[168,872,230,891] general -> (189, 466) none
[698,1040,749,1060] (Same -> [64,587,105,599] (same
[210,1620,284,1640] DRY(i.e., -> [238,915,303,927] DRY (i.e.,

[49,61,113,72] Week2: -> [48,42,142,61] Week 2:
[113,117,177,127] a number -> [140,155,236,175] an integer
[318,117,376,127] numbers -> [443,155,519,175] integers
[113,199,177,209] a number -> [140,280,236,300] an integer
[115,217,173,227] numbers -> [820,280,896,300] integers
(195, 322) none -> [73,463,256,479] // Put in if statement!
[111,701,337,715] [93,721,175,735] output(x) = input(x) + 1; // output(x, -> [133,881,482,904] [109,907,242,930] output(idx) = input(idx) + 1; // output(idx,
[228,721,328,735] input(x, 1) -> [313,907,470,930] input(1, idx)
******
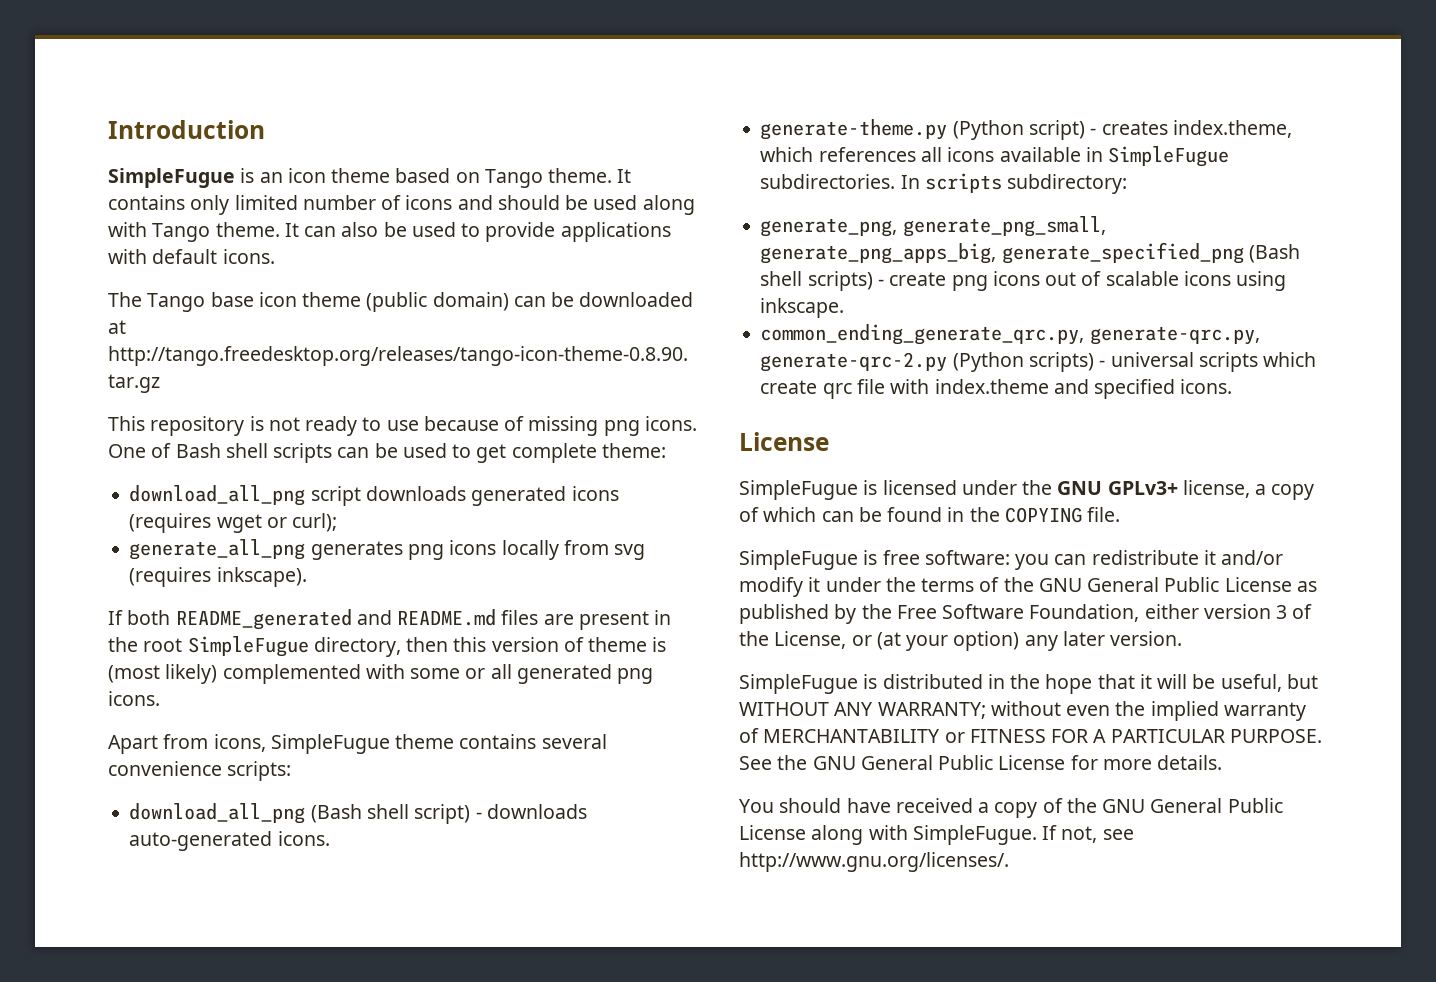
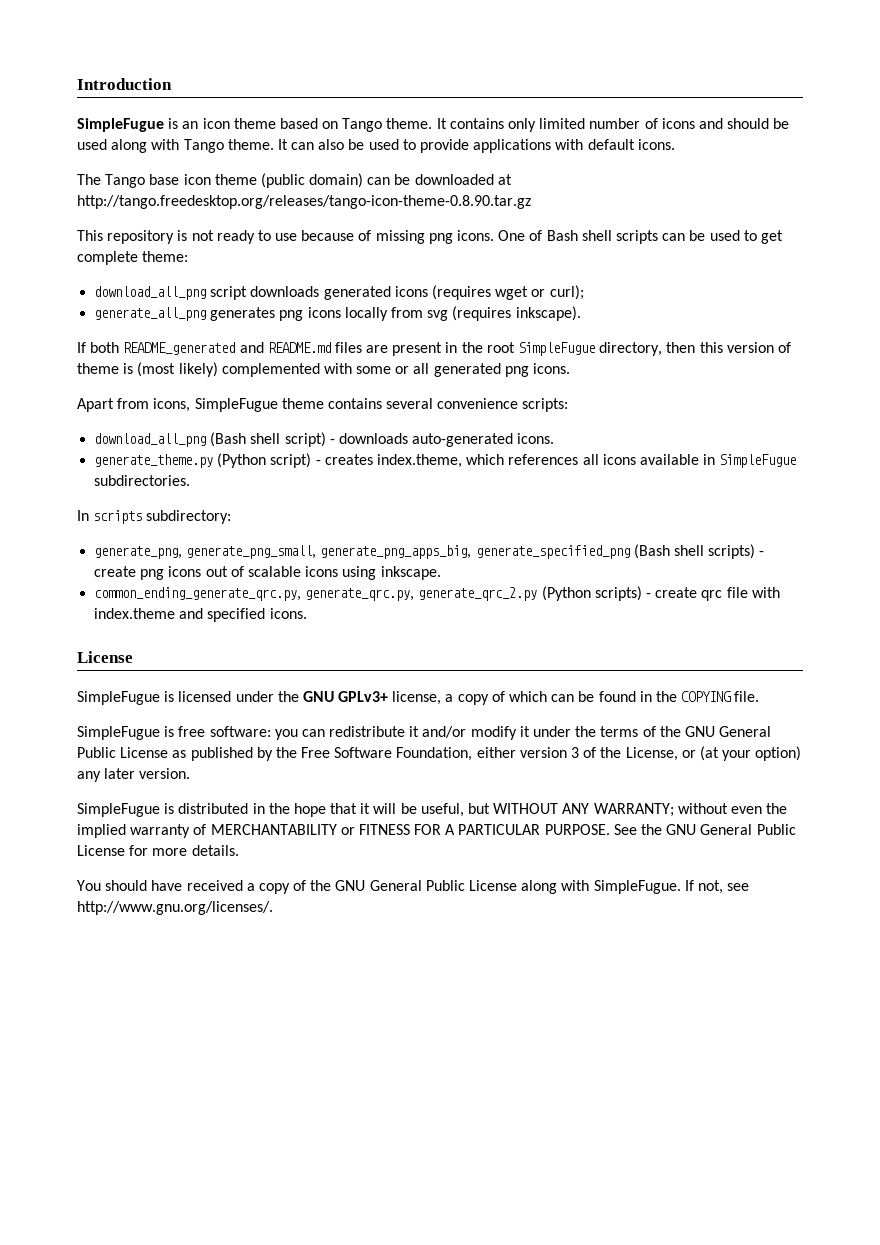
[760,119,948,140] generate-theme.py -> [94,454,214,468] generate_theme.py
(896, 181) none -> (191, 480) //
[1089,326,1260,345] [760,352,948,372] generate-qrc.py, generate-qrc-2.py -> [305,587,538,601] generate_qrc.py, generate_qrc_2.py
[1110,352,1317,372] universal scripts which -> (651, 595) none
******
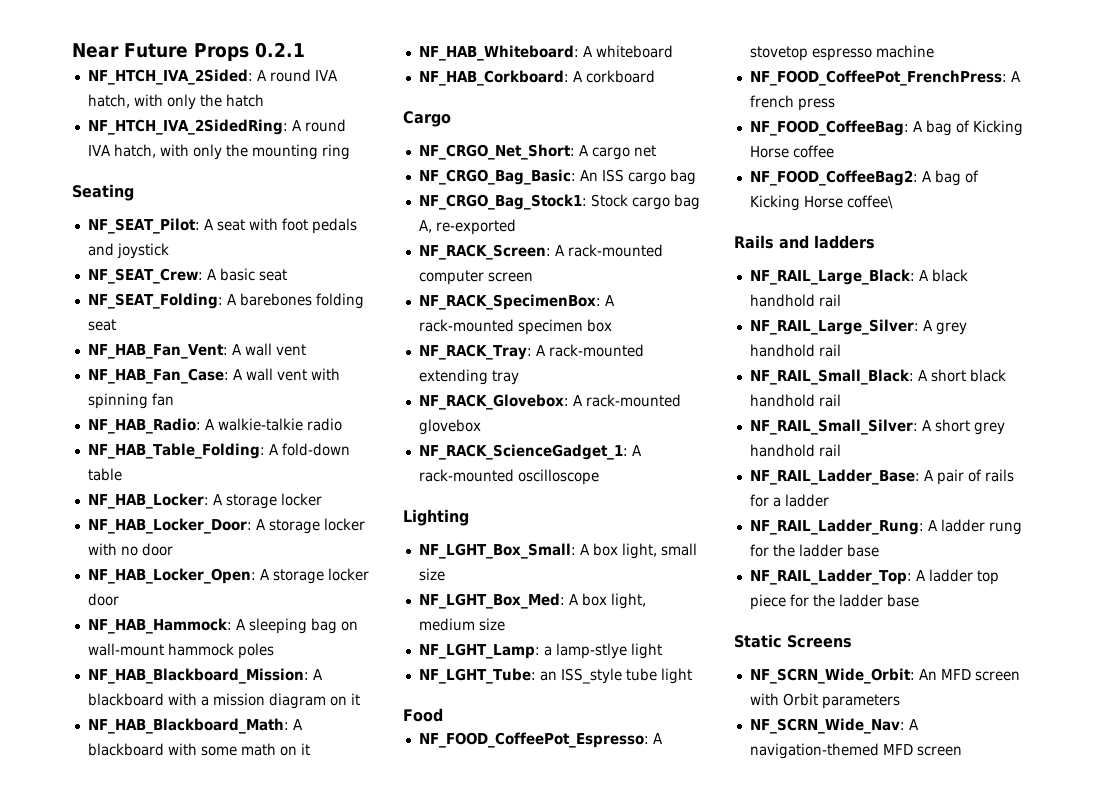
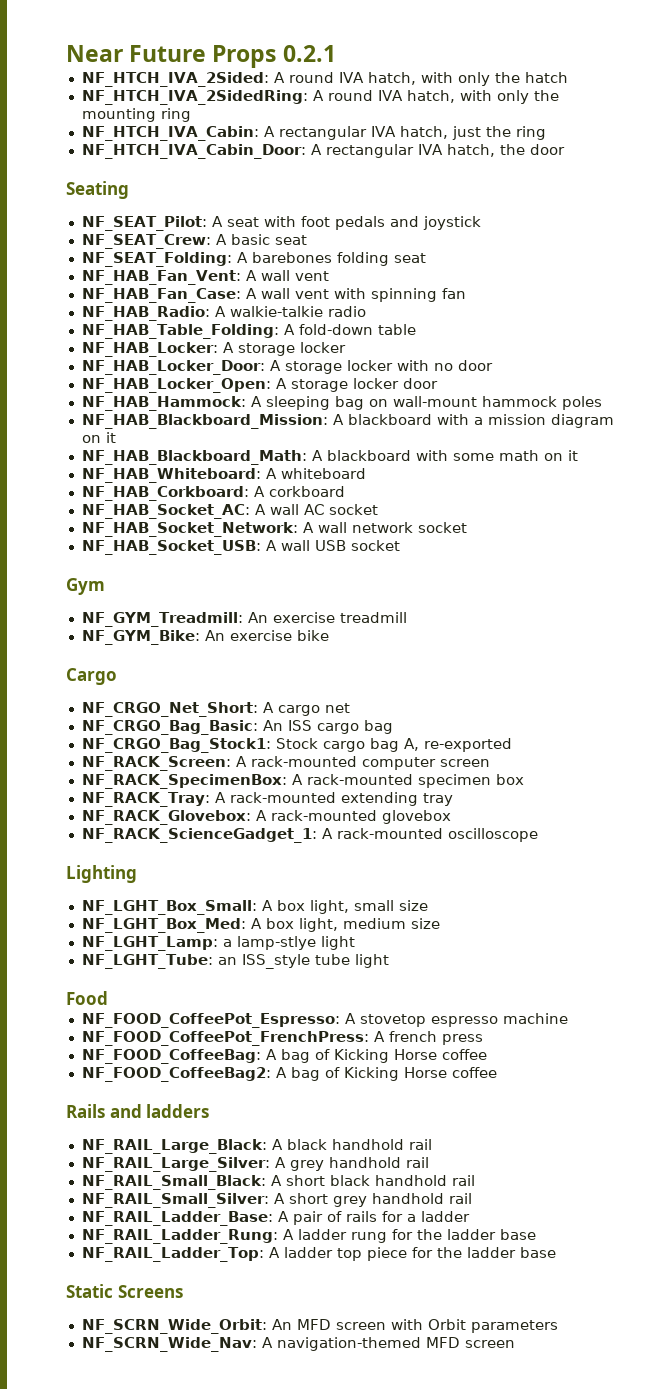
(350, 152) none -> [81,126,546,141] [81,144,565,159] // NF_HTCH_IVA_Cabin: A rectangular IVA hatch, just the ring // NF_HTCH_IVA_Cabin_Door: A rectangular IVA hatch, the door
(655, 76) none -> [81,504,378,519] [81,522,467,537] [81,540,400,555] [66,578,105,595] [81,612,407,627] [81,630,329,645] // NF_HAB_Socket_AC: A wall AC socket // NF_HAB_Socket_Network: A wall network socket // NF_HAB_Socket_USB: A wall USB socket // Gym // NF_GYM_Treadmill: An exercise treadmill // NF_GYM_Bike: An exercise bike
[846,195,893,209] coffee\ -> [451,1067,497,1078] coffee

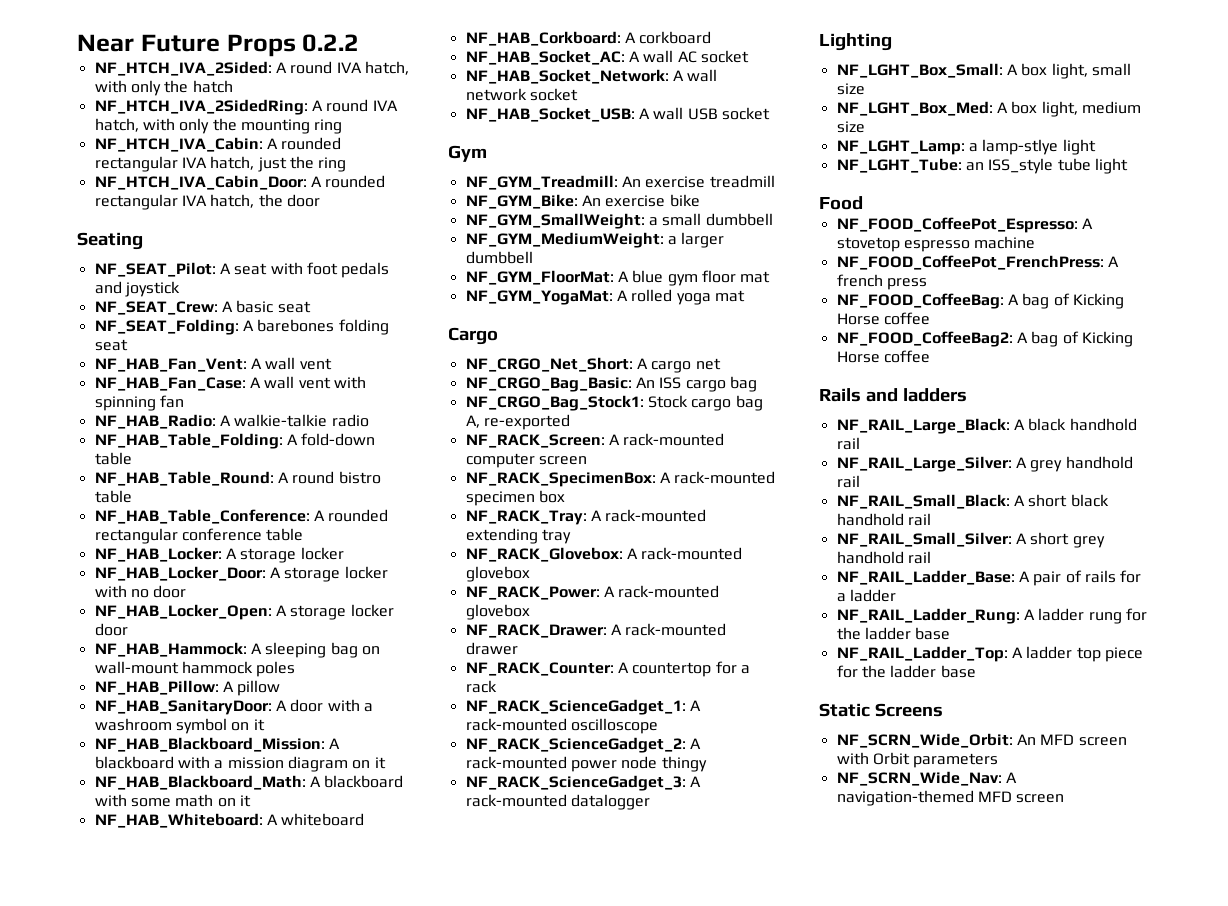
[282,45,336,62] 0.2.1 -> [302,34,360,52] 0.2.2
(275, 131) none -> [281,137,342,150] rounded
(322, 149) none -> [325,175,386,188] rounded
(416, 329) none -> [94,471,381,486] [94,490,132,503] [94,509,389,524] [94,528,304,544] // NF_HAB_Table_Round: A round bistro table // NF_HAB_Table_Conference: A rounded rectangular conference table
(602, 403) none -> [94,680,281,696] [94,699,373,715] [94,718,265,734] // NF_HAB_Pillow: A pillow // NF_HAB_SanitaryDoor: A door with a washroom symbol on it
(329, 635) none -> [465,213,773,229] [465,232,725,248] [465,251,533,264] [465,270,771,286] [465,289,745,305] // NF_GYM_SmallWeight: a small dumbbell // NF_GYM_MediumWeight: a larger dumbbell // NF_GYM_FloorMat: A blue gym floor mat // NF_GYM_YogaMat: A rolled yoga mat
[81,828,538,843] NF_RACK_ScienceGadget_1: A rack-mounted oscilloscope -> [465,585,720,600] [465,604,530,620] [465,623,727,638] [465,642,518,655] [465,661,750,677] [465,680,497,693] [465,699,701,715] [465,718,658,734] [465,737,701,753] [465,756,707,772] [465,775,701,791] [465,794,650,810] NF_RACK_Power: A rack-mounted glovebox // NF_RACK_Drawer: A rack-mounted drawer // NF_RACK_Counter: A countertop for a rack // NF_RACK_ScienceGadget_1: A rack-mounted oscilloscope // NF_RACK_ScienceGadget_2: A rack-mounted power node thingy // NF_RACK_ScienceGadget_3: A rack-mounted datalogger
******
### TASK DIRECTIONS
Please copy the lines above from the line with "[282,45,336,62] 0.2.1 ->" up to and including the line with "[81,828,538,843] NF_RACK_ScienceGadget_1: A", exactly as written and with nothing else.

### WRITTEN ANSWER
[282,45,336,62] 0.2.1 -> [302,34,360,52] 0.2.2
(275, 131) none -> [281,137,342,150] rounded
(322, 149) none -> [325,175,386,188] rounded
(416, 329) none -> [94,471,381,486] [94,490,132,503] [94,509,389,524] [94,528,304,544] // NF_HAB_Table_Round: A round bistro table // NF_HAB_Table_Conference: A rounded rectangular conference table
(602, 403) none -> [94,680,281,696] [94,699,373,715] [94,718,265,734] // NF_HAB_Pillow: A pillow // NF_HAB_SanitaryDoor: A door with a washroom symbol on it
(329, 635) none -> [465,213,773,229] [465,232,725,248] [465,251,533,264] [465,270,771,286] [465,289,745,305] // NF_GYM_SmallWeight: a small dumbbell // NF_GYM_MediumWeight: a larger dumbbell // NF_GYM_FloorMat: A blue gym floor mat // NF_GYM_YogaMat: A rolled yoga mat
[81,828,538,843] NF_RACK_ScienceGadget_1: A rack-mounted oscilloscope -> [465,585,720,600] [465,604,530,620] [465,623,727,638] [465,642,518,655] [465,661,750,677] [465,680,497,693] [465,699,701,715] [465,718,658,734] [465,737,701,753] [465,756,707,772] [465,775,701,791] [465,794,650,810] NF_RACK_Power: A rack-mounted glovebox // NF_RACK_Drawer: A rack-mounted drawer // NF_RACK_Counter: A countertop for a rack // NF_RACK_ScienceGadget_1: A rack-mounted oscilloscope // NF_RACK_ScienceGadget_2: A rack-mounted power node thingy // NF_RACK_ScienceGadget_3: A rack-mounted datalogger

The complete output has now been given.